EXERCISE INPUTS -
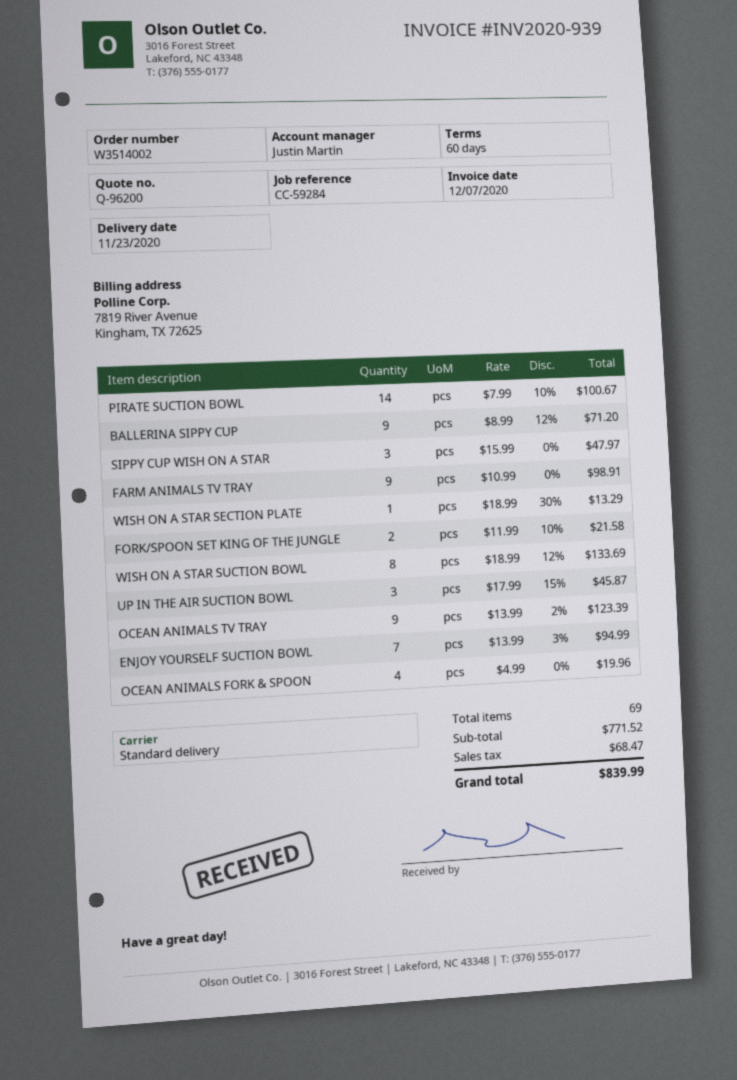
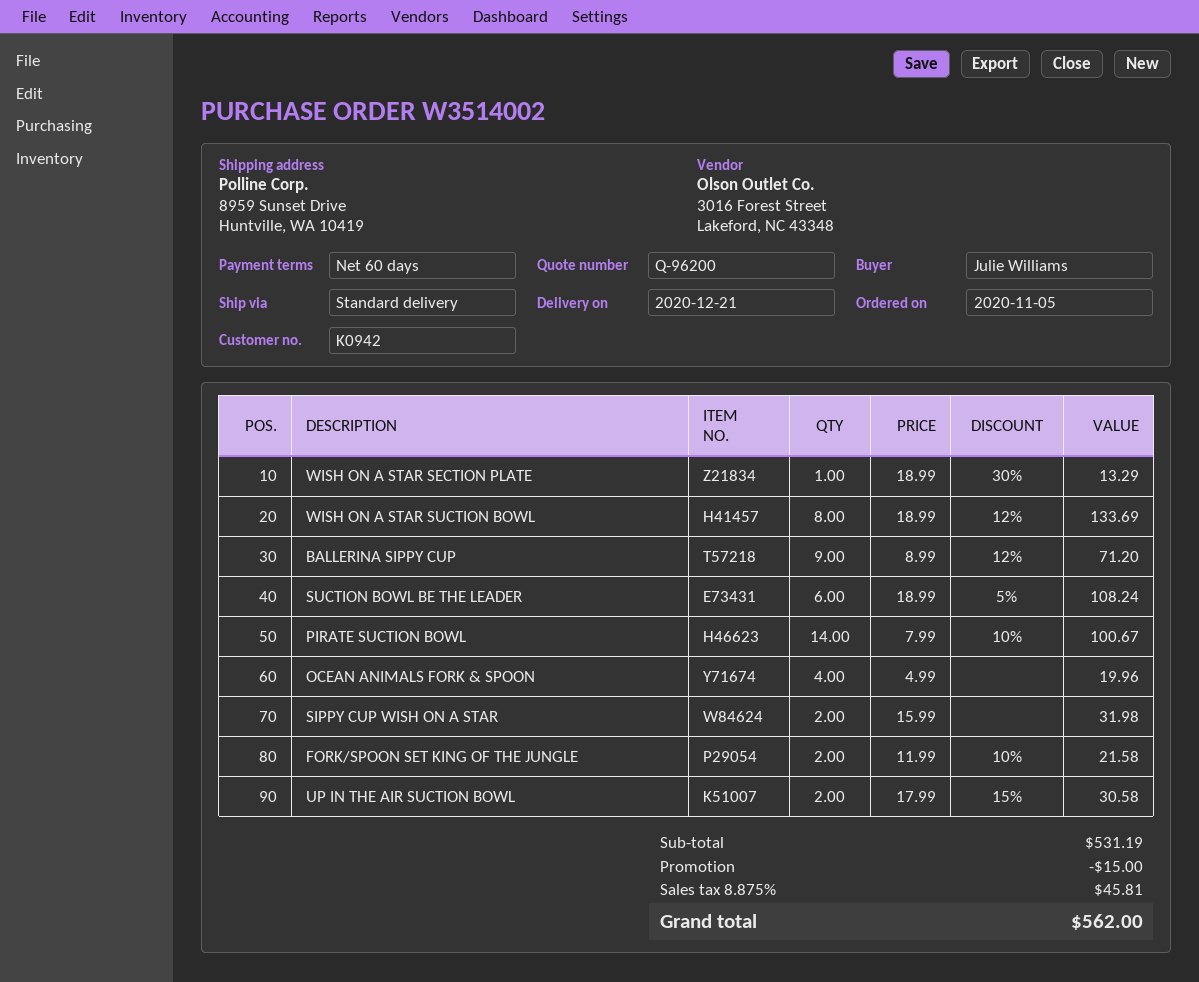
delivery date: 2020-11-23 -> 2020-12-21
SIPPY CUP WISH ON A STAR: 3 x 15.99 = 47.97 -> 2 x 15.99 = 31.98
FARM ANIMALS TV TRAY: 9 x 10.99 = 98.91 -> none
UP IN THE AIR SUCTION BOWL: 3 x 17.99 - 15% = 45.87 -> 2 x 17.99 - 15% = 30.58
OCEAN ANIMALS TV TRAY: 9 x 13.99 - 2% = 123.39 -> none
ENJOY YOURSELF SUCTION BOWL: 7 x 13.99 - 3% = 94.99 -> none
SUCTION BOWL BE THE LEADER: none -> 6 x 18.99 - 5% = 108.24
subtotal: 771.52 -> 531.19
discount: none -> 15.00
tax: 68.47 -> 45.81
total: 839.99 -> 562.00

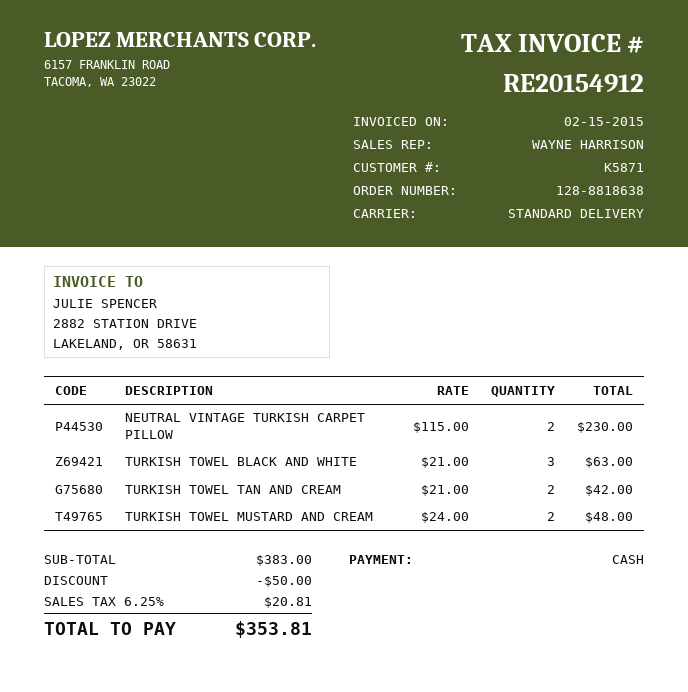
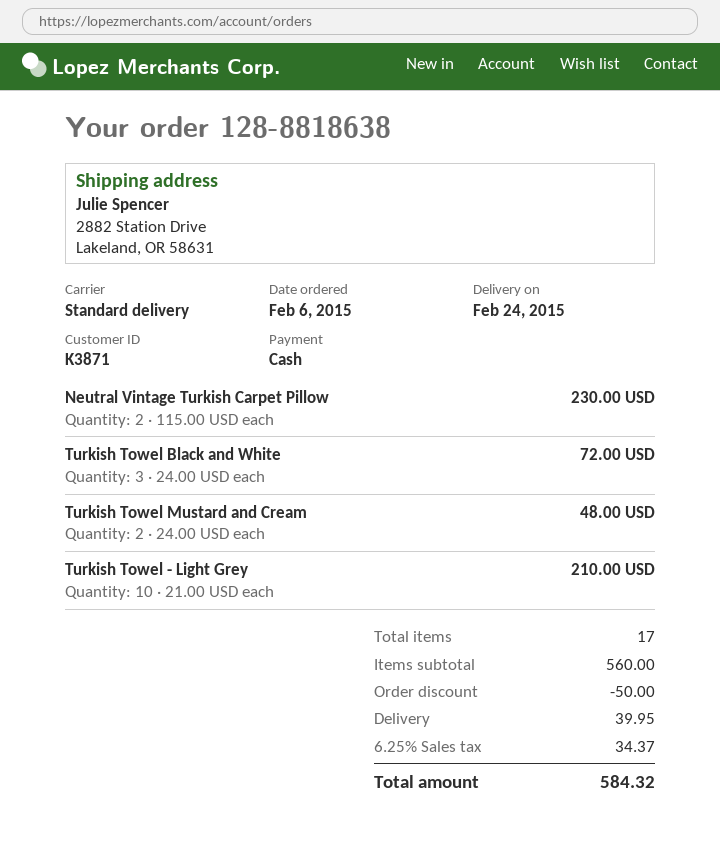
customer number: K5871 -> K3871
TURKISH TOWEL BLACK AND WHITE: 3 x 21.00 = 63.00 -> 3 x 24.00 = 72.00
TURKISH TOWEL TAN AND CREAM: 2 x 21.00 = 42.00 -> none
Turkish Towel - Light Grey: none -> 10 x 21.00 = 210.00
subtotal: 383.00 -> 560.00
shipping: none -> 39.95
tax: 6.25% = 20.81 -> 6.25% = 34.37
total: 353.81 -> 584.32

TASK PROMPT -
Only the lines above from the one with "SIPPY CUP WISH" up to and including the one with "discount: none -> 15.00" should be repeated, exactly as written.

TASK OUTPUT -
SIPPY CUP WISH ON A STAR: 3 x 15.99 = 47.97 -> 2 x 15.99 = 31.98
FARM ANIMALS TV TRAY: 9 x 10.99 = 98.91 -> none
UP IN THE AIR SUCTION BOWL: 3 x 17.99 - 15% = 45.87 -> 2 x 17.99 - 15% = 30.58
OCEAN ANIMALS TV TRAY: 9 x 13.99 - 2% = 123.39 -> none
ENJOY YOURSELF SUCTION BOWL: 7 x 13.99 - 3% = 94.99 -> none
SUCTION BOWL BE THE LEADER: none -> 6 x 18.99 - 5% = 108.24
subtotal: 771.52 -> 531.19
discount: none -> 15.00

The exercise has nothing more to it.